Output the entries as they appear, skipping images.

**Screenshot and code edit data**
((
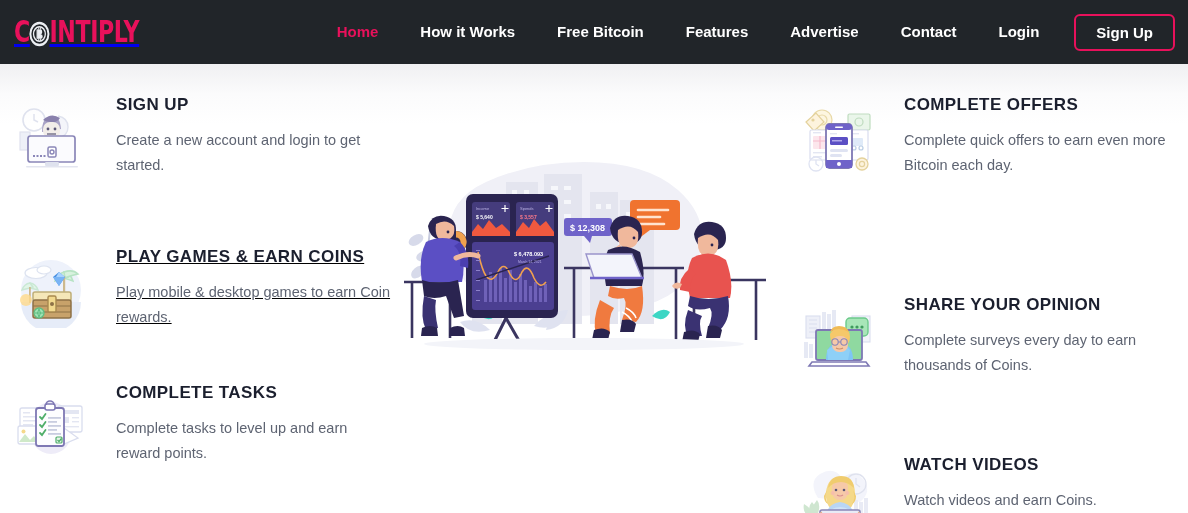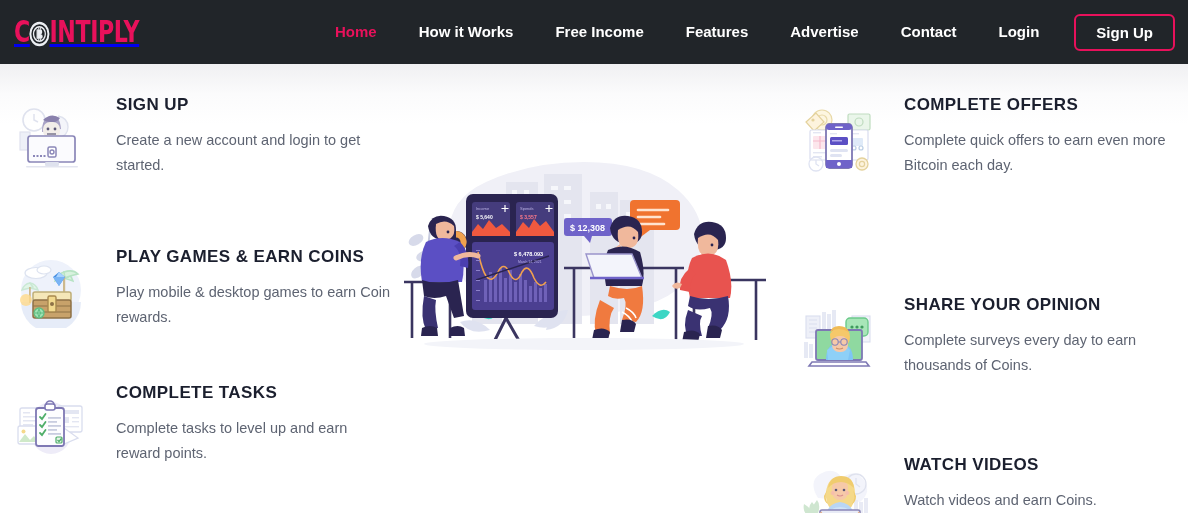--- a/index.html
+++ b/index.html
@@ -113,21 +113,21 @@
   }
   .feature-desc{
     color:#5e6472;
     font-size:14.5px;
     line-height:1.72;
     margin-top:12px;
   }
 
   
   .col-left .feature:nth-child(1){ margin-top:12px; }
-  .col-left .feature:nth-child(2){ margin-top:64px; }
+  .col-left .feature:nth-child(2){ margin-top:64px;text-decoration:underline; }
   .col-left .feature:nth-child(3){ margin-top:48px; }
 
   .col-right .feature:nth-child(1){ margin-top:12px; }
   .col-right .feature:nth-child(2){ margin-top:112px; }
   .col-right .feature:nth-child(3){ margin-top:72px; }
 
   .col-right .feature-icon{ margin-left:14px; }
 
   .hero{
     position:absolute;
@@ -151,21 +151,21 @@
         <rect x="13.9" y="6.3" width="1.25" height="2.5" fill="#eceff3"></rect>
         <rect x="11.6" y="17.4" width="1.25" height="2.5" fill="#eceff3"></rect>
         <rect x="13.9" y="17.4" width="1.25" height="2.5" fill="#eceff3"></rect>
         <rect x="9.5" y="8.4" width="1.6" height="9.4" fill="#eceff3"></rect>
       </svg><span>INTIPLY</span></span>
   </a>
 
   <div class="nav-links">
     <a class="nav-item active" href="#">Home</a>
     <a class="nav-item" href="#">How it Works</a>
-    <a class="nav-item" href="#">Free Income</a>
+    <a class="nav-item" href="#">Free Bitcoin</a>
     <a class="nav-item" href="#">Features</a>
     <a class="nav-item" href="#">Advertise</a>
     <a class="nav-item" href="#">Contact</a>
     <a class="nav-item" href="#">Login</a>
     <button class="signup-btn">Sign Up</button>
   </div>
 </div>
 
 <div class="page">
   <div class="columns">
))
**Exercise answer**
--- a/index.html
+++ b/index.html
@@ -113,21 +113,21 @@
   }
   .feature-desc{
     color:#5e6472;
     font-size:14.5px;
     line-height:1.72;
     margin-top:12px;
   }
 
   
   .col-left .feature:nth-child(1){ margin-top:12px; }
-  .col-left .feature:nth-child(2){ margin-top:64px; }
+  .col-left .feature:nth-child(2){ margin-top:64px;text-decoration:underline; }
   .col-left .feature:nth-child(3){ margin-top:48px; }
 
   .col-right .feature:nth-child(1){ margin-top:12px; }
   .col-right .feature:nth-child(2){ margin-top:112px; }
   .col-right .feature:nth-child(3){ margin-top:72px; }
 
   .col-right .feature-icon{ margin-left:14px; }
 
   .hero{
     position:absolute;
@@ -151,21 +151,21 @@
         <rect x="13.9" y="6.3" width="1.25" height="2.5" fill="#eceff3"></rect>
         <rect x="11.6" y="17.4" width="1.25" height="2.5" fill="#eceff3"></rect>
         <rect x="13.9" y="17.4" width="1.25" height="2.5" fill="#eceff3"></rect>
         <rect x="9.5" y="8.4" width="1.6" height="9.4" fill="#eceff3"></rect>
       </svg><span>INTIPLY</span></span>
   </a>
 
   <div class="nav-links">
     <a class="nav-item active" href="#">Home</a>
     <a class="nav-item" href="#">How it Works</a>
-    <a class="nav-item" href="#">Free Income</a>
+    <a class="nav-item" href="#">Free Bitcoin</a>
     <a class="nav-item" href="#">Features</a>
     <a class="nav-item" href="#">Advertise</a>
     <a class="nav-item" href="#">Contact</a>
     <a class="nav-item" href="#">Login</a>
     <button class="signup-btn">Sign Up</button>
   </div>
 </div>
 
 <div class="page">
   <div class="columns">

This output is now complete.